Extracellular calcium rapidly controls PTH secretion through binding to the G protein-coupled calcium-sensing receptor (CASR) expressed in parathyroid glands. Very little is known about the regulatory proteins involved in desensitization of CASR. G protein receptor kinases (GRK) and beta-arrestins are important regulators of agonist-dependent desensitization of G protein-coupled receptors. In the present study, we investigated their role in mediating agonist-dependent desensitization of CASR. In heterologous cell culture models, we found that the transfection of GRK4 inhibits CASR signaling by enhancing receptor phosphorylation and beta-arrestin translocation to the CASR. In contrast, we found that overexpression of GRK2 desensitizes CASR by classical mechanisms as well as through phosphorylation-independent mechanisms involving disruption of Galphaq signaling.
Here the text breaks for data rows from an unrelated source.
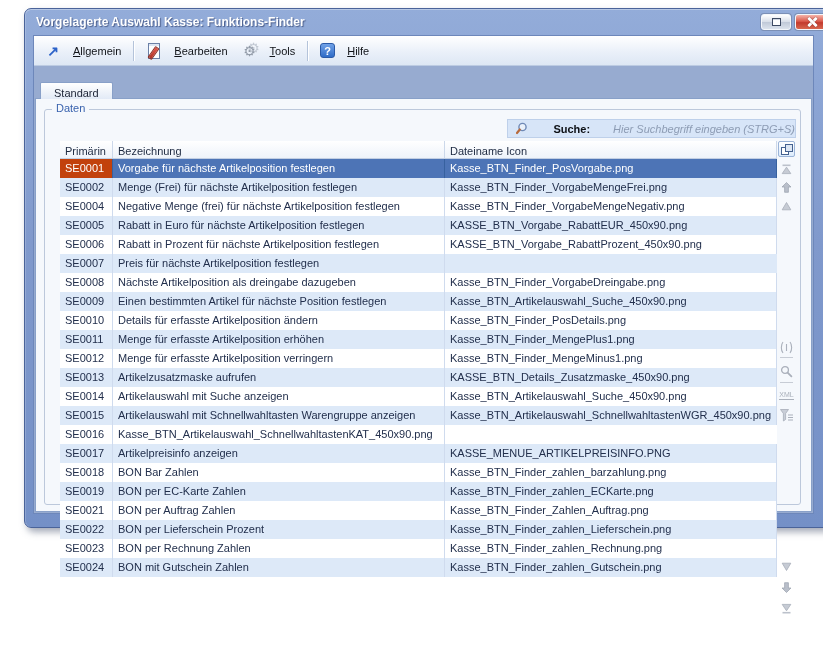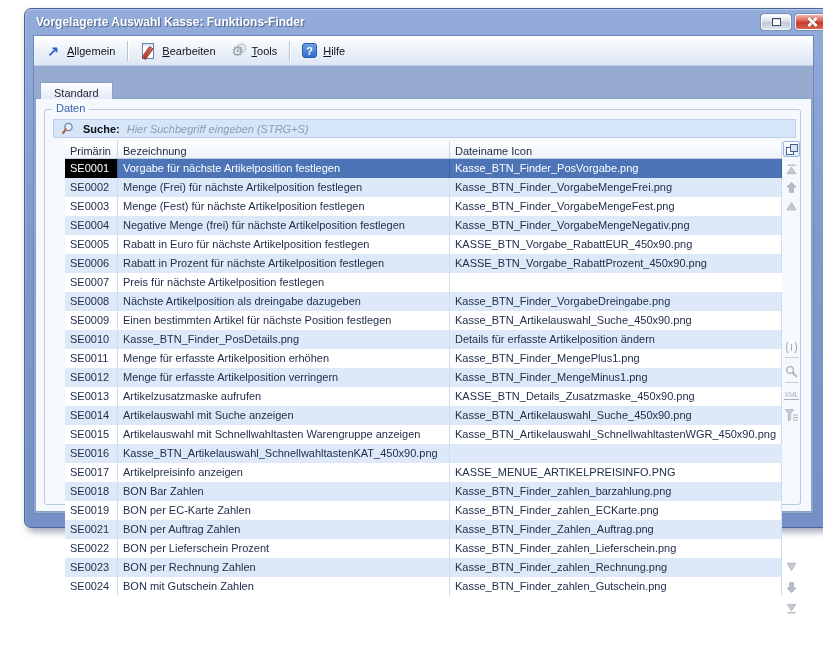--- a/index.html
+++ b/index.html
@@ -46,21 +46,21 @@
     background:#97abd0; border:1px solid #6d87ba;
     display:flex; flex-direction:column;
   }
 
   
   .toolbar {
     height:30px; flex:none; display:flex; align-items:center; padding:0 4px;
     background:linear-gradient(#ffffff,#eaf0f9 55%,#dde7f4);
     border-bottom:1px solid #bccbe2;
   }
-  .tb-item { display:flex; align-items:center; gap:6px; padding:3px 7px; font-size:11px; color:#101318; cursor:default; }
+  .tb-item { display:flex; align-items:center; gap:12px; padding:3px 7px; font-size:11px; color:#101318; cursor:default; }
   .tb-item u { text-decoration:underline; }
   .tb-sep { width:1px; height:20px; background:#b4c3da; box-shadow:1px 0 0 #ffffff; margin:0 5px; }
 
   .tb-icon { display:inline-flex; align-items:center; justify-content:center; width:16px; height:16px; }
   .icon-arrow-ne::before { content:"\2197"; color:#2d63c9; font-weight:bold; font-size:14px; line-height:14px; }
   .icon-gears::before { content:"\2699"; color:#939ca9; font-size:14px; line-height:14px; text-shadow:4px -3px 0 #c2c9d3; }
   .icon-help { background:linear-gradient(#71a2e8,#2f6cc7); border:1px solid #2a5aa8; border-radius:3px; width:15px; height:15px; }
   .icon-help::before { content:"?"; color:#fff; font-weight:bold; font-size:11px; }
   .icon-edit-doc { position:relative; }
   .icon-edit-doc::before { content:""; position:absolute; left:2px; top:0; width:10px; height:14px; background:#fff; border:1px solid #6b80a6; box-shadow:inset 0 2px 0 #dde6f3; }
@@ -79,27 +79,27 @@
   .page {
     flex:1; margin:0 1px 1px 1px; background:#f5f8fc;
     border:1px solid #88a0c8; position:relative; z-index:1;
     display:flex; flex-direction:column; min-height:0;
   }
 
   
   .groupbox {
     flex:1; margin:10px 10px 6px 8px; min-height:0;
     border:1px solid #bcc8db; border-radius:3px; position:relative;
-    padding:9px 4px 4px 8px; display:flex; flex-direction:column;
+    padding:9px 4px 4px 8px; display:flex; flex-direction:column;align-items:flex-end;
   }
   .gb-label { position:absolute; top:-8px; left:7px; background:#f5f8fc; padding:0 4px; font-size:11px; color:#3a63ae; }
 
   
   .searchbar {
-    flex:none; height:19px; display:flex; align-items:center; gap:7px;
+    flex:none; height:19px; display:flex; align-items:center; gap:23px;
     padding-left:8px; font-size:11px;
     background:#d7e5f8; border:1px solid #bed0ea; cursor:text;
   }
   .search-label { font-weight:bold; color:#0c0f14; }
   .search-placeholder { font-style:italic; color:#8d9cb4; }
 
   
   .gridwrap { flex:1; margin:3px 0 0 12px; display:flex; min-height:0; }
   .grid { width:717px; flex:none; }
   .grid-header { display:flex; height:18px; background:linear-gradient(#ffffff,#eef3fa); border-bottom:1px solid #c2cfe3; }
@@ -113,21 +113,21 @@
     border-left:3px solid transparent; border-right:3px solid transparent; border-top:5px solid #56627a; }
 
   .row { display:flex; height:19px; background:#ffffff; cursor:default; }
   .row:nth-child(even) { background:#dde9f8; }
   .cell {
     font-size:11px; color:#222f4c; line-height:18px; padding-left:5px;
     border-right:1px solid #cfdbee; white-space:nowrap; overflow:hidden;
   }
   .row.selected { background:#4d74b6; }
   .row.selected .cell { color:#ffffff; border-right-color:#37619f; }
-  .row.selected .cell.col0 { background:#000000; }
+  .row.selected .cell.col0 { background:#c2410c; }
 
   
   .strip { width:19px; flex:none; position:relative; }
   .sicon { position:absolute; left:3px; width:13px; height:13px; display:flex; align-items:center; justify-content:center; cursor:default; }
   .sline { position:absolute; left:3px; width:13px; border-top:1px solid #c7ccd5; }
   .chooser-btn {
     position:absolute; left:1px; top:0; width:17px; height:16px;
     background:linear-gradient(#ffffff,#dcebfc); border:1px solid #9ab3d7; border-radius:2px;
     display:flex; align-items:center; justify-content:center; cursor:default;
   }
@@ -211,25 +211,20 @@
                   <div class="cell col0">SE0001</div>
                   <div class="cell col1">Vorgabe für nächste Artikelposition festlegen</div>
                   <div class="cell col2">Kasse_BTN_Finder_PosVorgabe.png</div>
                 </div>
                 <div class="row">
                   <div class="cell col0">SE0002</div>
                   <div class="cell col1">Menge (Frei) für nächste Artikelposition festlegen</div>
                   <div class="cell col2">Kasse_BTN_Finder_VorgabeMengeFrei.png</div>
                 </div>
                 <div class="row">
-                  <div class="cell col0">SE0003</div>
-                  <div class="cell col1">Menge (Fest) für nächste Artikelposition festlegen</div>
-                  <div class="cell col2">Kasse_BTN_Finder_VorgabeMengeFest.png</div>
-                </div>
-                <div class="row">
                   <div class="cell col0">SE0004</div>
                   <div class="cell col1">Negative Menge (frei) für nächste Artikelposition festlegen</div>
                   <div class="cell col2">Kasse_BTN_Finder_VorgabeMengeNegativ.png</div>
                 </div>
                 <div class="row">
                   <div class="cell col0">SE0005</div>
                   <div class="cell col1">Rabatt in Euro für nächste Artikelposition festlegen</div>
                   <div class="cell col2">KASSE_BTN_Vorgabe_RabattEUR_450x90.png</div>
                 </div>
                 <div class="row">
@@ -246,22 +241,22 @@
                   <div class="cell col1">Nächste Artikelposition als dreingabe dazugeben</div>
                   <div class="cell col2">Kasse_BTN_Finder_VorgabeDreingabe.png</div>
                 </div>
                 <div class="row">
                   <div class="cell col0">SE0009</div>
                   <div class="cell col1">Einen bestimmten Artikel für nächste Position festlegen</div>
                   <div class="cell col2">Kasse_BTN_Artikelauswahl_Suche_450x90.png</div>
                 </div>
                 <div class="row">
                   <div class="cell col0">SE0010</div>
+                  <div class="cell col1">Details für erfasste Artikelposition ändern</div>
                   <div class="cell col2">Kasse_BTN_Finder_PosDetails.png</div>
-                  <div class="cell col1">Details für erfasste Artikelposition ändern</div>
                 </div>
                 <div class="row">
                   <div class="cell col0">SE0011</div>
                   <div class="cell col1">Menge für erfasste Artikelposition erhöhen</div>
                   <div class="cell col2">Kasse_BTN_Finder_MengePlus1.png</div>
                 </div>
                 <div class="row">
                   <div class="cell col0">SE0012</div>
                   <div class="cell col1">Menge für erfasste Artikelposition verringern</div>
                   <div class="cell col2">Kasse_BTN_Finder_MengeMinus1.png</div>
In addition, we observed lower circulating PTH levels and an attenuated increase in serum PTH after hypocalcemic stimulation in beta-arrestin2 null mice, suggesting a functional role of beta-arrestin2-dependent desensitization pathways in regulating CASR function in vivo. We conclude that GRKs and beta-arrestins play key roles in regulating CASR responsiveness in parathyroid glands.

[Indexed for MEDLINE]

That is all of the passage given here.